Besides addressing the traffic component in the return to school plan, Doral Police works year-round to protect the safety of parents, students, teachers and people who drive and move around schools.
With this in mind, The Police created the “Best Practices Manual’ that has been shared with different city schools. “We’ve sat down with schools to go over what to do in a code red situation and have discussed each school individual plan to give recommendations for improvement that schools can apply before classes start,” says Lieutenant Muñecas.
In addition, Police officers became rifle certified this summer. “In a lot of past school shootings, active shooters had more than just a handgun, so the City of Doral Police Department wanted all the schools’ police officers to be trained in riffle in order to have the equal firepower to address any threat,” says lieutenant Muñecas.
In the same line, the Police organize different drills throughout the year with officers not only from Doral but from other municipalities and at different locations. “In them, we do training exercises in which some officers play the bad guy role and others of defenders,” says Rey Valdes.

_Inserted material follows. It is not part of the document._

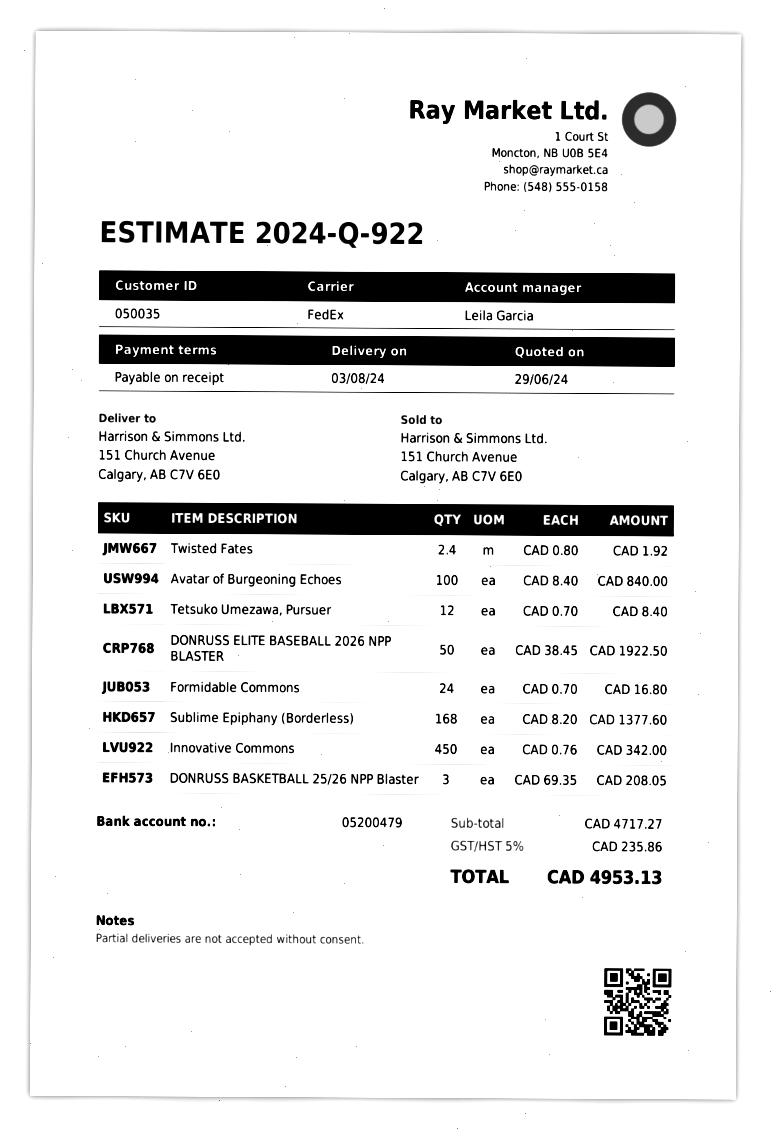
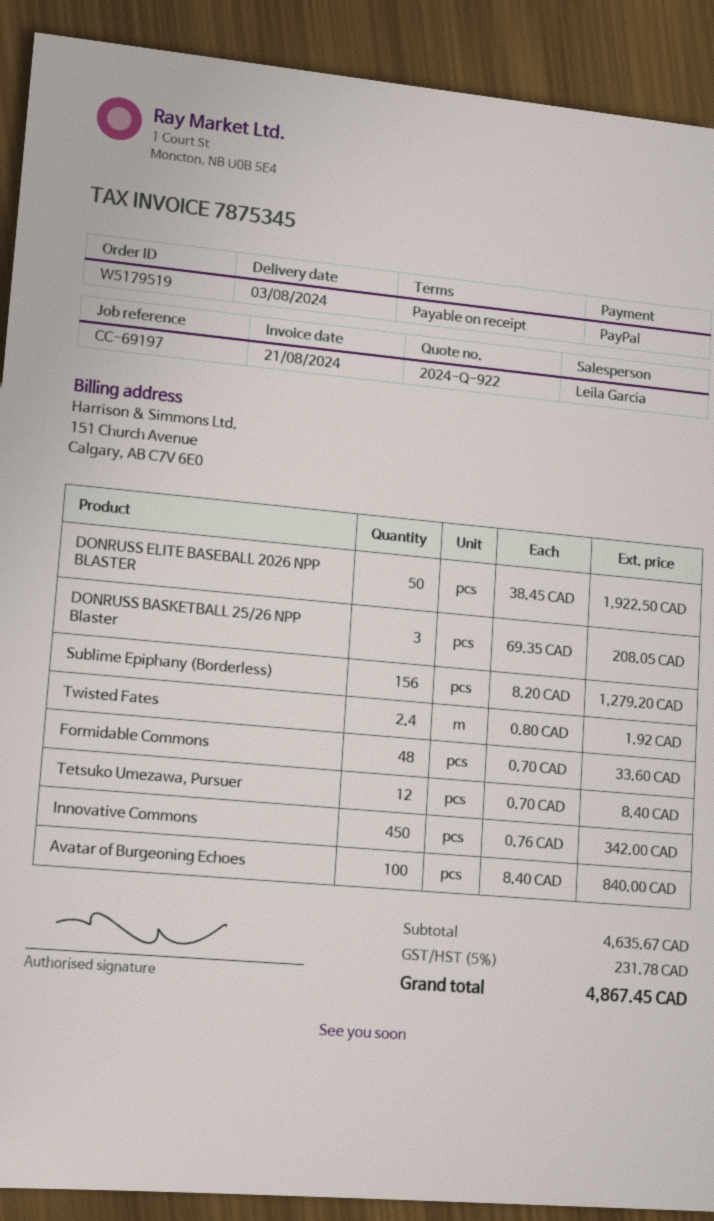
Formidable Commons: 24 x 0.70 = 16.80 -> 48 x 0.70 = 33.60
Sublime Epiphany (Borderless): 168 x 8.20 = 1377.60 -> 156 x 8.20 = 1279.20
subtotal: 4717.27 -> 4635.67
tax: 5% = 235.86 -> 5% = 231.78
total: 4953.13 -> 4867.45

It should be clarified that the response protocol in shootings has changed over the years after learning that the best weapon against active shooters is immediate intervention. In past decades, when a mass shooting occurred, the Police had to wait for the special units to arrive before coming into action. Currently, one officer is enough to stop a threat.
In the face of shooting, the Doral Police recommends people to run, hide or fight. “First run as fast as you can. If this is not possible, hide in any nearby place such as a bathroom, an office or a storage closet. When unable to do so, fight with whatever you have at hand”, advises Rey Valdes.